Cofondateur des éditions Delamain & Boutelleau, devenues les éditions Stock, Jacques Boutelleau a fait un séjour de santé prolongé (1916-1924) dans le village viticole dont il a choisi les belles syllabes comme nom de plume. L’écrivain revient fréquemment rendre visite aux Morand, logeant le plus souvent au Mont-Pèlerin.

Vevey est donc l’épicentre de cette vaste correspondance. Cela ne fait pas de nos deux épistoliers des écrivains vaudois, tant s’en faut, mais on prend plaisir, au cours de cet échange, aux réflexions sur nos mœurs, à la peinture rapide des paysages: Morand est à Leysin en février 1959. Monté aux tours d’Aï, il considère l’abîme «sauvage comme les Carpathes, avec des sapins roux se penchant en arrière pour corriger la pente, des gorges de dragon, aux amygdales de pierre».

Entre les deux correspondants, on pouvait craindre un déséquilibre qualitatif si l’on se réfère au jugement de la postérité qui a laissé Chardonne dans une relative pénombre. (Pourtant François Mitterrand était au nombre de ses admirateurs, ce qui n’est pas négligeable.) La gloire posthume de Morand (Académie, Pléiade, nombreuses rééditions en poche) paraît écrasante par la persistante modernité de son style fulgurant, en regard d’un Chardonne héritier distingué du roman psychologique du XIXe siècle. Dans la correspondance, les deux compères, parfois complices, sont à armes égales. Ils jouent la même partition de tontons flingueurs de la démocratie, de De Gaulle, de Mauriac, de Sartre; ils partagent une semblable exécration du communisme et de ses idiots utiles. Ils ont assez de ressources d’intelligence et de caractère pour n’être pas durablement amers: ils préfèrent une pose un peu hautaine: «J’ai la conviction, de plus en plus ancrée, que le “grand public“ (celui qui porte les livres à 200 mille) c’est devenu zéro. Cela ne compte pas plus que les mouches.» (Chardonne) Ils partagent les mêmes goûts littéraires, parfois inattendus (Pieyre de Mandiargues, Gracq, Simenon) ou connus: Céline, Giraudoux, Proust. Ils parrainent la génération des hussards, Nimier, Déon, Haedens, Millau, Laurent, Hecquet, ces francs tireurs hostiles à l’embrigadement des écrivains «engagés». Nimier devient au fil des lettres presqu’un fils adoptif de Morand, inquiet pour la santé fragile de son protégé.

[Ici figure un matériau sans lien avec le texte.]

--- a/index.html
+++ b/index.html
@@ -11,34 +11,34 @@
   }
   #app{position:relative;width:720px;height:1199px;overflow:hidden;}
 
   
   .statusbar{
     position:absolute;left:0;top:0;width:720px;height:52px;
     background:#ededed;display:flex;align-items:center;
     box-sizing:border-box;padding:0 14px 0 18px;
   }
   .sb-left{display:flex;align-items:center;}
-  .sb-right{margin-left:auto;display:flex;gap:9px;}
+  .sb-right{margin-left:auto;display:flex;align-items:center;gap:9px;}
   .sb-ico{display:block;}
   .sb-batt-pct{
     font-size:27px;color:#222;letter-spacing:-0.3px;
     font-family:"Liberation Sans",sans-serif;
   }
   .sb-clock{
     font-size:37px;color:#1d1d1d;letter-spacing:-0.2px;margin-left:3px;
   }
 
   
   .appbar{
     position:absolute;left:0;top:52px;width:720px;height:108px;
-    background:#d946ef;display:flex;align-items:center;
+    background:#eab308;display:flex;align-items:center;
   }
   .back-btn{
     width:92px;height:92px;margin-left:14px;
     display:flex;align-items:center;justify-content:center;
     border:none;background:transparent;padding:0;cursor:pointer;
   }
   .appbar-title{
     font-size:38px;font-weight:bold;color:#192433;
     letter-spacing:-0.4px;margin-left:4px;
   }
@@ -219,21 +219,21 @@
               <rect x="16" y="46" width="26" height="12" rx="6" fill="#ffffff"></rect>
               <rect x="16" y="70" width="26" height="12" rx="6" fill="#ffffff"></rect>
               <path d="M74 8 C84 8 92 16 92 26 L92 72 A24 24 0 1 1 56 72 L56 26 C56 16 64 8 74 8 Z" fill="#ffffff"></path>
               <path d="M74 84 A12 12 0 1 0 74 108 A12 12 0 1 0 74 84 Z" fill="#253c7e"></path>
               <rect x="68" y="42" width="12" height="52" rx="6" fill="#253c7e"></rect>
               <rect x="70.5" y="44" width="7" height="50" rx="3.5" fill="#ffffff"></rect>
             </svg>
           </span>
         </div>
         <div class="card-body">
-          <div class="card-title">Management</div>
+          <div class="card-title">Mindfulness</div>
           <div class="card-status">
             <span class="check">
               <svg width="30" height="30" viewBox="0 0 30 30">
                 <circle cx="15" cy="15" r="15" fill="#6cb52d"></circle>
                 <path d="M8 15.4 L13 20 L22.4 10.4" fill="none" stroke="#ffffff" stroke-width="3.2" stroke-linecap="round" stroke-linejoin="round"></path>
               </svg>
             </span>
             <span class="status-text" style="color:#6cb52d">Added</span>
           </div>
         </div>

Morand nous invite à visiter un monde disparu: ahurissante chasse à courre au Portugal; château en Angleterre dont l’emplacement du mobilier n’a pas bougé depuis le XVIe siècle; rencontres avec des rescapés des anciennes aristocraties d’Europe centrale. Lui aussi est un gentilhomme rescapé d’un siècle impitoyable. Il en a le caractère réservé et méprise l’effusion sentimentale. Les superficiels y verront de la sécheresse de cœur où il n’y a que pudeur. Lorsque l’échange épistolaire cesse en 1968 à la disparition de Chardonne, il poursuit en solitaire cette chronique jusqu’à sa propre mort sous le titre désabusé de Journal inutile. Veut-on une autre preuve que Morand était un sensible pudique? «Tôt ou tard, nous devrons répondre à cet appel des ténèbres, aller voir ce qu’il y a derrière cette impérieuse mélancolie qui sort des saxophones.»

Référence:

Paul Morand, Jacques Chardonne, Correspondance I, 1949-1960, Gallimard, 2013, 1159p.